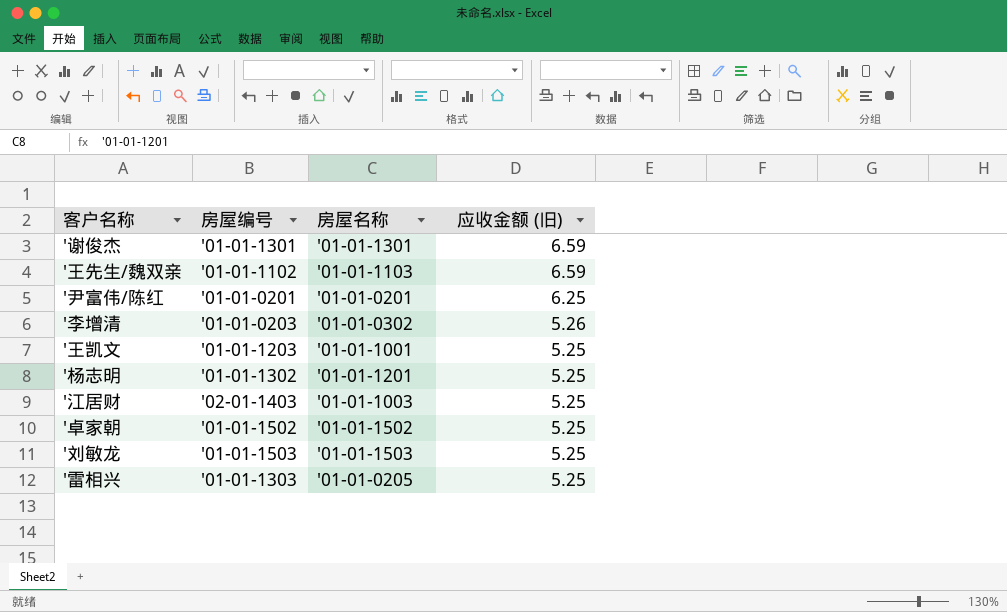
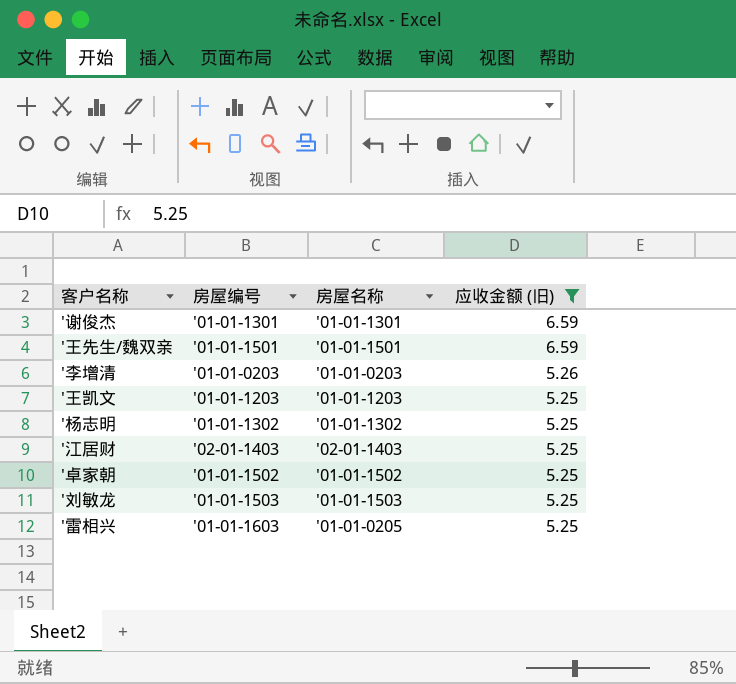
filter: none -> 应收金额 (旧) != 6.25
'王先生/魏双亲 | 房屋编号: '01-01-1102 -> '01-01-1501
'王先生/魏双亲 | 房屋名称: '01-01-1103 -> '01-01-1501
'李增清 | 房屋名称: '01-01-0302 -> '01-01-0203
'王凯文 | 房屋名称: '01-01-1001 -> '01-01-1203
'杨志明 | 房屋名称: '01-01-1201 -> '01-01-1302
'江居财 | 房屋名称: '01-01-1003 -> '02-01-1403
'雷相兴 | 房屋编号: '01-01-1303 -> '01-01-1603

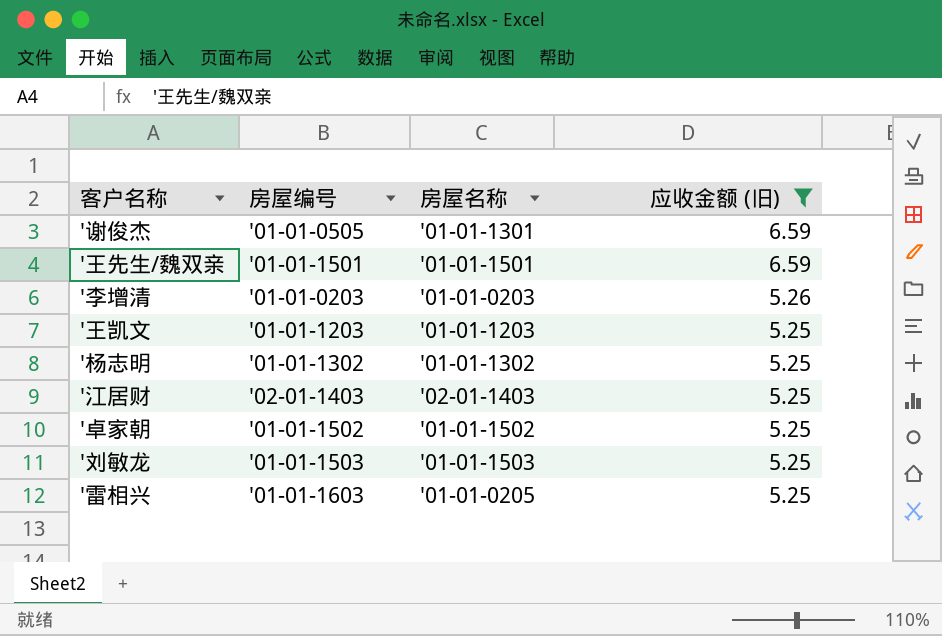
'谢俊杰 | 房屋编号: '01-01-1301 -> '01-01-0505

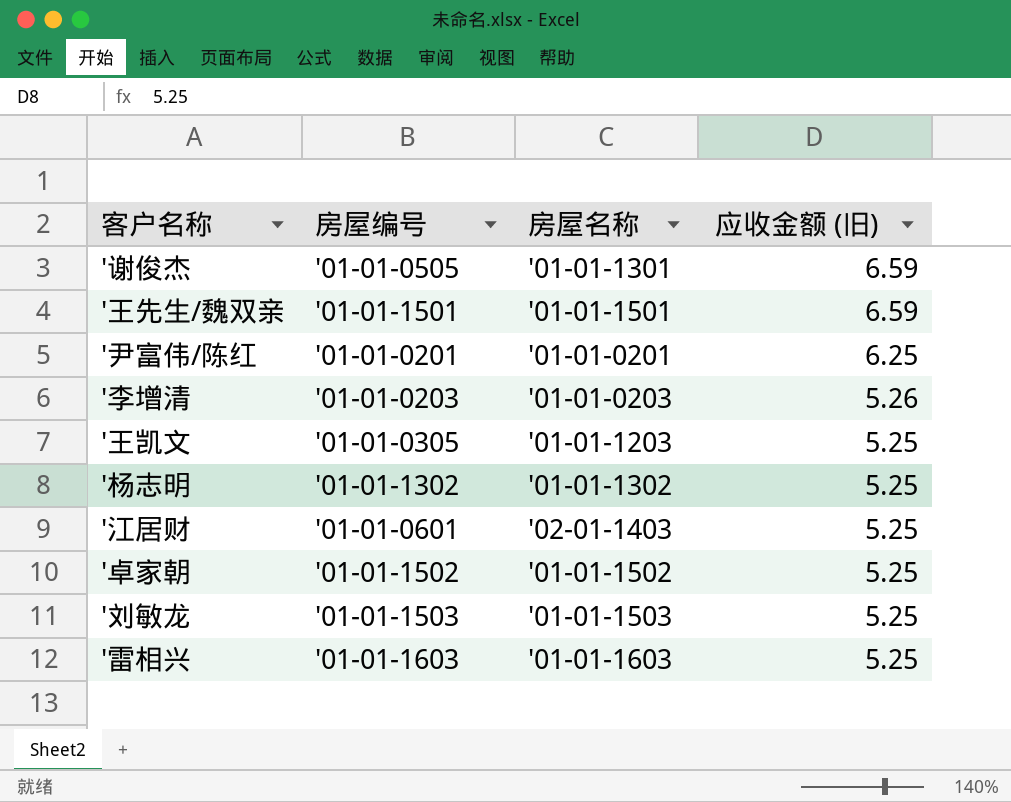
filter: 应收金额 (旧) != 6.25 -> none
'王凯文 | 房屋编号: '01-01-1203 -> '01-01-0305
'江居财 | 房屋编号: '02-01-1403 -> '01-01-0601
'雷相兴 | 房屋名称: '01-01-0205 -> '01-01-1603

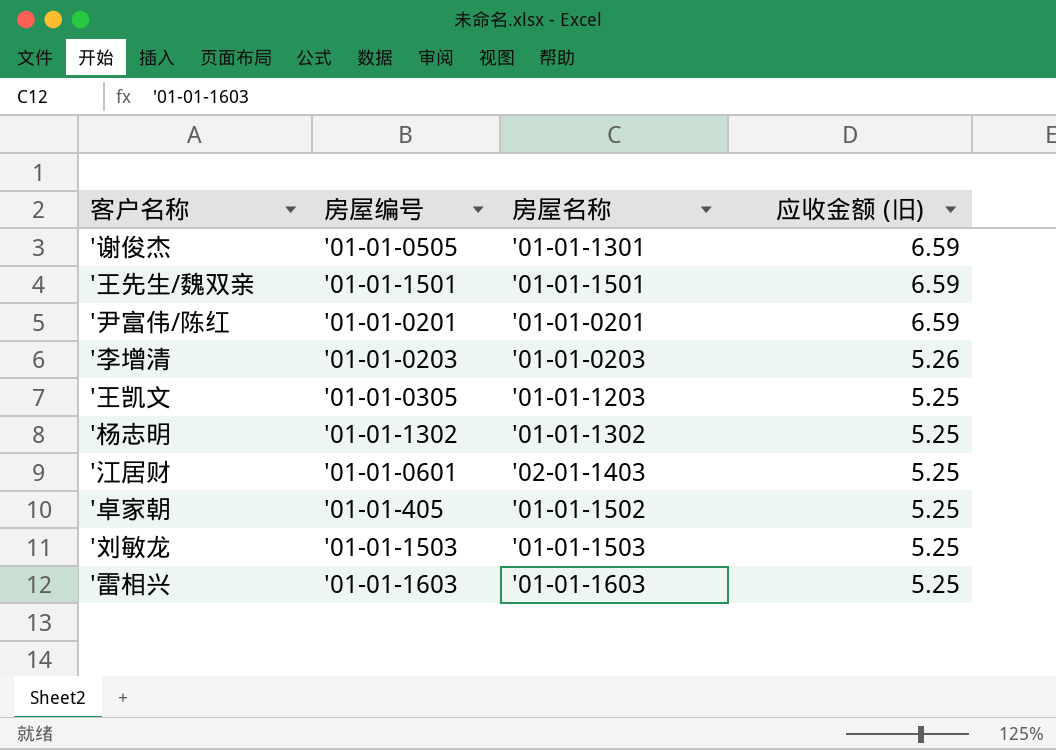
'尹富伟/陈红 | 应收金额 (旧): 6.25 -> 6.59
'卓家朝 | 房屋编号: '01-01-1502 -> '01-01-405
##########
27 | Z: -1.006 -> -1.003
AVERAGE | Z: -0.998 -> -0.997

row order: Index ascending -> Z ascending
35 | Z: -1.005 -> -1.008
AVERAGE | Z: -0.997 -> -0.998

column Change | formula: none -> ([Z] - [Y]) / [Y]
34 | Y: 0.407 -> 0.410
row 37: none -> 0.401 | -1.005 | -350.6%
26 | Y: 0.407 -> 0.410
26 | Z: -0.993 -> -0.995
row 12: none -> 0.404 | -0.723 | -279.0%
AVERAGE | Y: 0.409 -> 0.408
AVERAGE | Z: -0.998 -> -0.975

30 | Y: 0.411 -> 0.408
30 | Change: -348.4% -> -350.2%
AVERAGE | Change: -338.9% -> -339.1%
##########
Your answer should be the lines above from the one containing "35 | Z: -1.005 -> -1.008" through the one containing "AVERAGE | Change: -338.9% -> -339.1%", copied exactly and with both ends kept.

35 | Z: -1.005 -> -1.008
AVERAGE | Z: -0.997 -> -0.998

column Change | formula: none -> ([Z] - [Y]) / [Y]
34 | Y: 0.407 -> 0.410
row 37: none -> 0.401 | -1.005 | -350.6%
26 | Y: 0.407 -> 0.410
26 | Z: -0.993 -> -0.995
row 12: none -> 0.404 | -0.723 | -279.0%
AVERAGE | Y: 0.409 -> 0.408
AVERAGE | Z: -0.998 -> -0.975

30 | Y: 0.411 -> 0.408
30 | Change: -348.4% -> -350.2%
AVERAGE | Change: -338.9% -> -339.1%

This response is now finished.